When I was a reporter for The News & Observer several of us were standing around one afternoon shooting the bull with our publisher, Frank Daniels Jr., and we got to talking about retirement.
Frank said we would have to retire when we got to be 65 years old.
I said, “Frank, I’m not going to retire when I’m 65 and I don’t think you can make me. I think there’s a law against that.”
And Frank said, “Oh, I’ll make you alright. I’ll put you in a room by yourself and make you write obits.”
I said, “Frank, that would do it.”
Postscript: By the time I turned 65 Frank Jr. had sold The N&O to the McClatchy Co. I was 66 years and four months old when I retired and went to work full time for an attorney. And, no, I wasn’t writing obits at the end.
Coming Friday: I’m Next! And Other Snowbird Stories
Melanie Sill was honest, smart, hard working, and ambitious for herself and for others. She had excellent news judgment, too.
She was the investigation editor at The News & Observer and although she had never done any investigative work herself, she was proof that you don’t have to hang somebody to know how to build a gallows. I was an investigative reporter at The N&O and for years she and I made music together. In the mid-90’s Melanie; Joby Warrick, my reporting partner; and I teamed up to win a Pulitzer Prize.
Do you sense a “however” coming?
Well, here it is: When Melanie became executive editor of The N&O and, at my request, made me editor of the North Carolina Desk, I spent the most miserable 18 months of my newspaper life working for her. She was, in a word, overbearing.
In the middle of those dark days, Melanie gave a most wonderful gift to me and other graduates of an in-house school for editors: a piece of paper, a pass that entitled each of us to one day free of criticism.

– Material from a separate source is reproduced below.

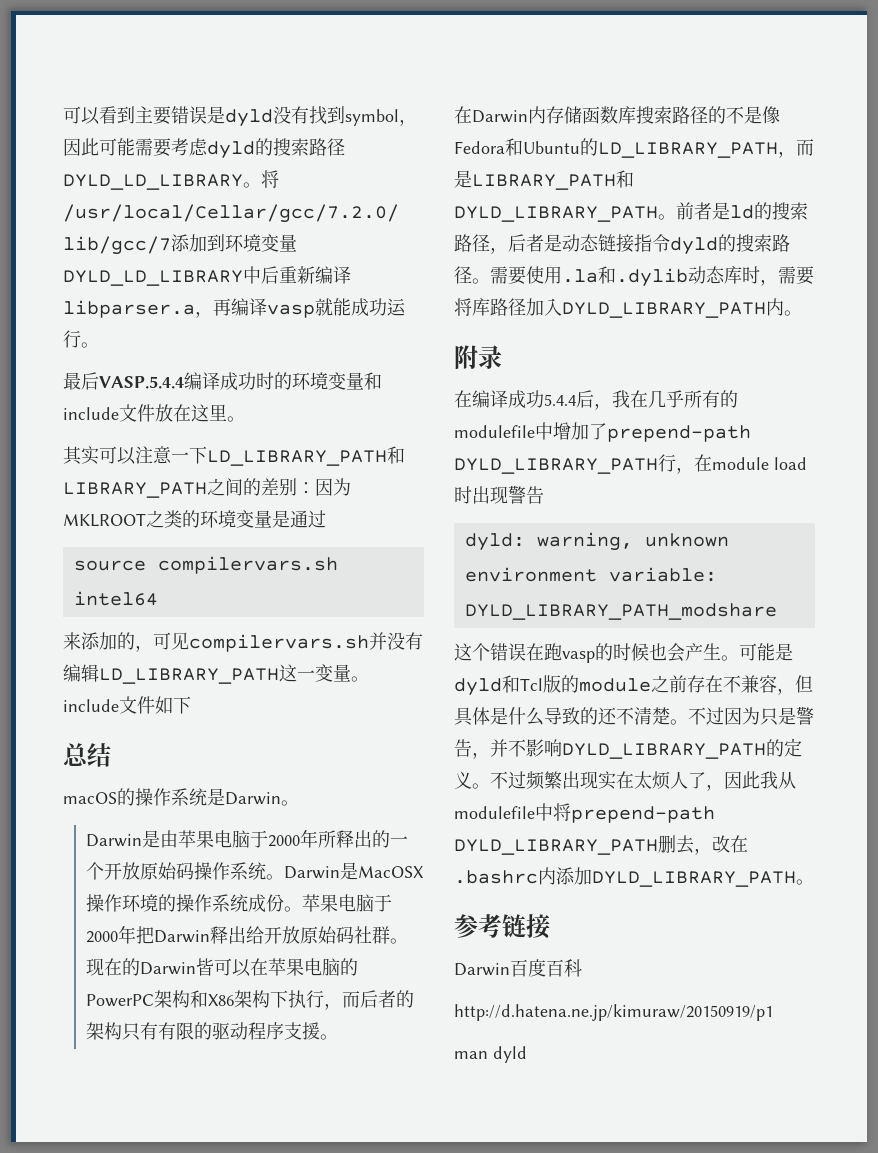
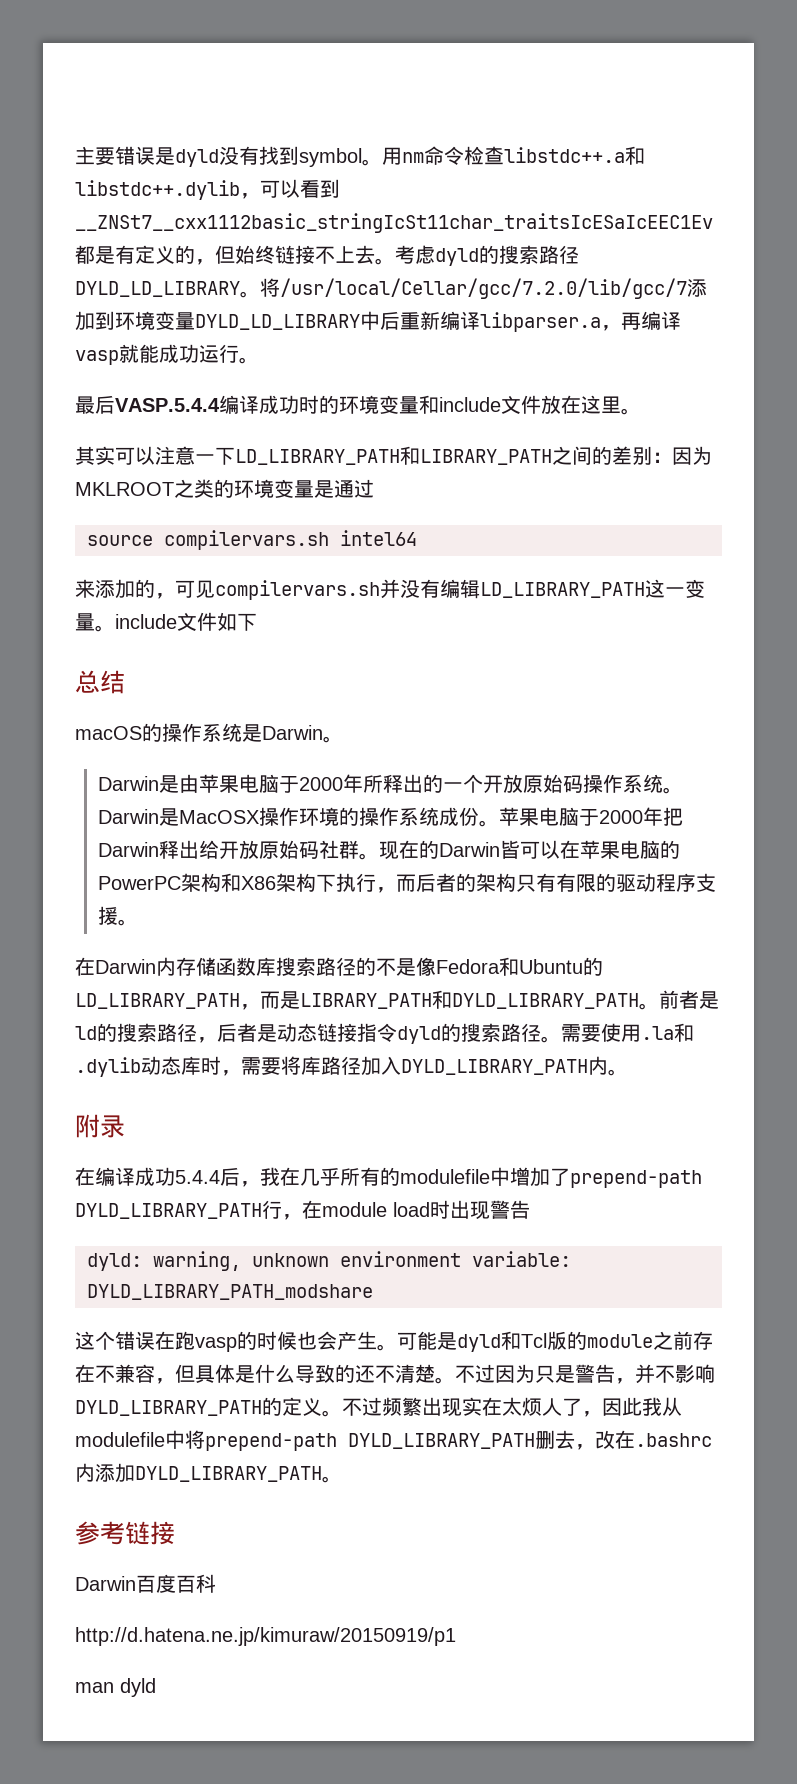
[63,106,135,125] 可以看到 -> (75, 155) none
[399,119,417,126] [63,138,171,157] ，因此可能需要 -> [362,146,645,166] [75,179,340,200] [75,213,713,233] [75,245,395,265] 。用nm命令检查libstdc++.a和libstdc++.dylib，可以看到__ZNSt7__cxx1112basic_stringIcSt11char_traitsIcESaIcEEC1Ev都是有定义的，但始终链接不上去。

She may have meant it as a joke but it was no joke to me. I put my pass in my wallet to save for one of those perfectly horrible days that came along just about every week.
I didn’t use it right away. I endured some bad days, but no horrible days, and I had no intention of using my pass on a run-of-the-mill bad day.
At last, my patience was rewarded.
In theory, three editors and 18 reporters worked for me. In reality, however, the North Carolina desk was set up so that I had nocontrol over two of the editors and their reporters. I was just there to take the heat when they failed to produce.
On the day I decided to use my pass the 21 people for whom I was responsible had no stories to pitch for the front page. That was a capital offense and I knew Melanie would be extremely unhappy. I got my pass ready.
She was sitting right beside me at the 10:30 editors’ meeting when I reported that the North Carolina Desk didn’t have any stories good enough to put on 1A the next day. She swiveled in her chair and was about to unload when I held up her gift and said, “Melanie, I’m going to use my free pass today.”
She swallowed all that venom without uttering a single word and turn back around.
What a blessing! Hallelujah! HALLELUJAH!
But when the meeting ended a few minutes later, Melanie swiveled back around.
“I want to talk to you,” she said, sternly.
“Melanie,” I said, “I used my free pass.”
And she said, “It’s not good for all day.”
Postscript: Sill, a Phi Beta Kappa graduate of UNC, has held a series of top executive positions, at The N&O; The Sacramento Bee, McClatchy’s flagship paper; and at Southern California Public Radio. More recently she has been a journalism and organizational consultant and independent editor. Next semester she will teach journalism at Davidson College.